I think I may stop and stick the money into premium bonds at the minimum of £50 a month as you dont lose your stake and still have the chance of a decent win, even if the odds arent that great.
Its been weeks now and nobody has won it, and they make out its a good thing, there should be 30 to 40 people with a million and a bit or a couple of million.
The only bonus of such a huge amount is that you could spread it around but for your average person its more money than they will ever need, I think it screws things up as much as it helps sometimes, I think people pin their chances of happiness on a large amount of money, ok it removes uncertainty about money and you can buy nice things but that soon loses its novelty, it becomes normal and you realise it isnt the be all and end all and you dont have that dream of getting a load of cash any more to fall back on.
I have pretty much everything I need, most of what I want and there is more satisfaction in getting stuff when it takes a bit of effort, I think as humans we are better at anticipation and nostalgia than actually enjoying the now, I bought a leggy (but immaculate) seven year old Merc and to be honest I dont think I would be any more pleased if I bought a brand new one with lottery cash.
I think I may stop and stick the money into premium bonds at the minimum of £50 a month as you dont lose your stake and still have the chance of a decent win, even if the odds arent that great.
I'm not really a supporter of filtering it down because no-one has won it in ages, or because it's fairer if X people get X ammount each rather than one person gets X x 50, but the easiest way for them to make it do that is surely to just to tie it into the raffle numbers they have, if say £50 million is reached and isn't won, it goes down to either 1 raffle winner, or multiples of raffle winners.
On the other hand I like the big jackpot.
I couldn't retire at 30 on 2m I would need 10-15m to make it semi comfortable.
Some basic maths.
3m jackpot.
Interest at say 5% £150,000
Take off inflation at say 2.5% £75k
Less tax £40k pa.
But that's assuming you didn't buy anything and you could get 5% interest.
Hardly massively life changing.
What's the point of winning the lottery if you can't spunk a cheeky million on a nice gaff and a few choice cars and sort out the family with some.
I couldn't retire at 30 on 2m I would need 10-15m to make it semi comfortable.
Some basic maths.
3m jackpot.
Interest at say 5% £150,000
Take off inflation at say 2.5% £75k
Less tax £40k pa.
But that's assuming you didn't buy anything and you could get 5% interest.
Hardly massively life changing.
What's the point of winning the lottery if you can't spunk a cheeky million on a nice gaff and a few choice cars and sort out the family with some.
TTmonkey said:
The lottery draws every week are completely independent of all other draws past present and future.
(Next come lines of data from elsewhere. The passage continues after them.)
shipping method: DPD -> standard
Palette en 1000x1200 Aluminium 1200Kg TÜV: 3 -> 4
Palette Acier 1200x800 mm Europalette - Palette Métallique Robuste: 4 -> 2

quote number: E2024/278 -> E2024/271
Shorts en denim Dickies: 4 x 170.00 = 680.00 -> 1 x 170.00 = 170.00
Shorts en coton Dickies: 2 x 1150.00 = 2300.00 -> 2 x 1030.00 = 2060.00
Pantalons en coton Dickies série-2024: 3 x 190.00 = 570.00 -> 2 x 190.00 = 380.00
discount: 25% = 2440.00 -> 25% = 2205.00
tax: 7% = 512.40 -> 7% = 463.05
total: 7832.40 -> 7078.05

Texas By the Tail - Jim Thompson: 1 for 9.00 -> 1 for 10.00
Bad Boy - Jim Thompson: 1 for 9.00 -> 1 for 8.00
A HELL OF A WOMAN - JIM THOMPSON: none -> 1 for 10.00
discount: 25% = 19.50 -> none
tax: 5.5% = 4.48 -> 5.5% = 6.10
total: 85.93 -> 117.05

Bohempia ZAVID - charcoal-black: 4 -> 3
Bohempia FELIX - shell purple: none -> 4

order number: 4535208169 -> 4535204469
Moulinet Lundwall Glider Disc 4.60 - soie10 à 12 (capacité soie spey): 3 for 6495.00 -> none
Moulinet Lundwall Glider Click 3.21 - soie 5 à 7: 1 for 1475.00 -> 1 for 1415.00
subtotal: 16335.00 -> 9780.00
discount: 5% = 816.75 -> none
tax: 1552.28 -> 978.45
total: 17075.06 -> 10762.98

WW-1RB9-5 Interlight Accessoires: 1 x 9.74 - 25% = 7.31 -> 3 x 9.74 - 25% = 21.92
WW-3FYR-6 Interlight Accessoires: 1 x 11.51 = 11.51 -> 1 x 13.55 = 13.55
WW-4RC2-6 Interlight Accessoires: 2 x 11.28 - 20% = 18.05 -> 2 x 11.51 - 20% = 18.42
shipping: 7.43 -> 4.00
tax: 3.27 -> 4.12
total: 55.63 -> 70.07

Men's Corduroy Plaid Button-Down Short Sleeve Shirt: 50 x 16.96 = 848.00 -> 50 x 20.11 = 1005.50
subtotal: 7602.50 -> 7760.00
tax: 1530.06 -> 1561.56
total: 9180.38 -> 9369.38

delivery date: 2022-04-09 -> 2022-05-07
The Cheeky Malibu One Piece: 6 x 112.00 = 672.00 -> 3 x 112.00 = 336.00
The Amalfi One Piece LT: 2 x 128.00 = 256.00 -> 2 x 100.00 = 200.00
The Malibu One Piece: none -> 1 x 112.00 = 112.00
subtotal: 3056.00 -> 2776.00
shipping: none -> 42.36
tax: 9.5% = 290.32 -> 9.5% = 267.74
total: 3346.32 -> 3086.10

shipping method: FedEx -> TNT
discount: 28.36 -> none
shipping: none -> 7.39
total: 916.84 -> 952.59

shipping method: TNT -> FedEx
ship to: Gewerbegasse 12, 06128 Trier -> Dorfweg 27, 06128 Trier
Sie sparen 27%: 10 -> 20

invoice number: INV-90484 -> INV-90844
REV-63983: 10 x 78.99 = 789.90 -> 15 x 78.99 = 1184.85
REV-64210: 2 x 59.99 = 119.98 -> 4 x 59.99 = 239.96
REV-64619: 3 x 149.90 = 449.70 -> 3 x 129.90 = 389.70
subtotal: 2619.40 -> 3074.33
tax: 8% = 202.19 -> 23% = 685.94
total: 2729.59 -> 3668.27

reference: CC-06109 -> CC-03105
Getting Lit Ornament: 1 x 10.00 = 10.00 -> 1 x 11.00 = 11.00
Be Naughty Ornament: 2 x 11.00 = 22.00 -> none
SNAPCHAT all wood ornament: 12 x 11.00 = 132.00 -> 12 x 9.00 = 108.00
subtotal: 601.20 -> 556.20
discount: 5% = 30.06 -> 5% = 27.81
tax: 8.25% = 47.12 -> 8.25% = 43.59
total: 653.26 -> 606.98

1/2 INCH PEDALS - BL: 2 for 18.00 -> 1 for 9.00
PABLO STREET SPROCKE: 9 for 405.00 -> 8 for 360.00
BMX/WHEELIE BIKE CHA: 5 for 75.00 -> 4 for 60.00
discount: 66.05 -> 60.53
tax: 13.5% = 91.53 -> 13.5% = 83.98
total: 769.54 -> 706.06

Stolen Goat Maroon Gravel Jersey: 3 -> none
You are no more likely to win the lottery after having played it 500k times in a row than you are having played it 50000k times in a row. It has no 'memory' and what happened before or in the future plays no part in what happens today. None. It is an independent occurrence at a fixed time and nothing changes this. If you play one ticket per draw you could play it forever and not affect your odds of winning it an any time in the future. The odds would remain the same (or until Camelott change the rules).
I agree with that. But at the outset, if I were to toss a coin 10 times, on average I will get heads 5 times. I could get 10 tails, or 10 heads. Having flicked 9 tails, the odds of getting a head next time are no better than 50/50. That's bloody obvious.But if I flick a coin 10 times, and note the number of heads, and repeat the exercise over and over, then on average, I will hit heads 5 times in every 10 tosses of the coin.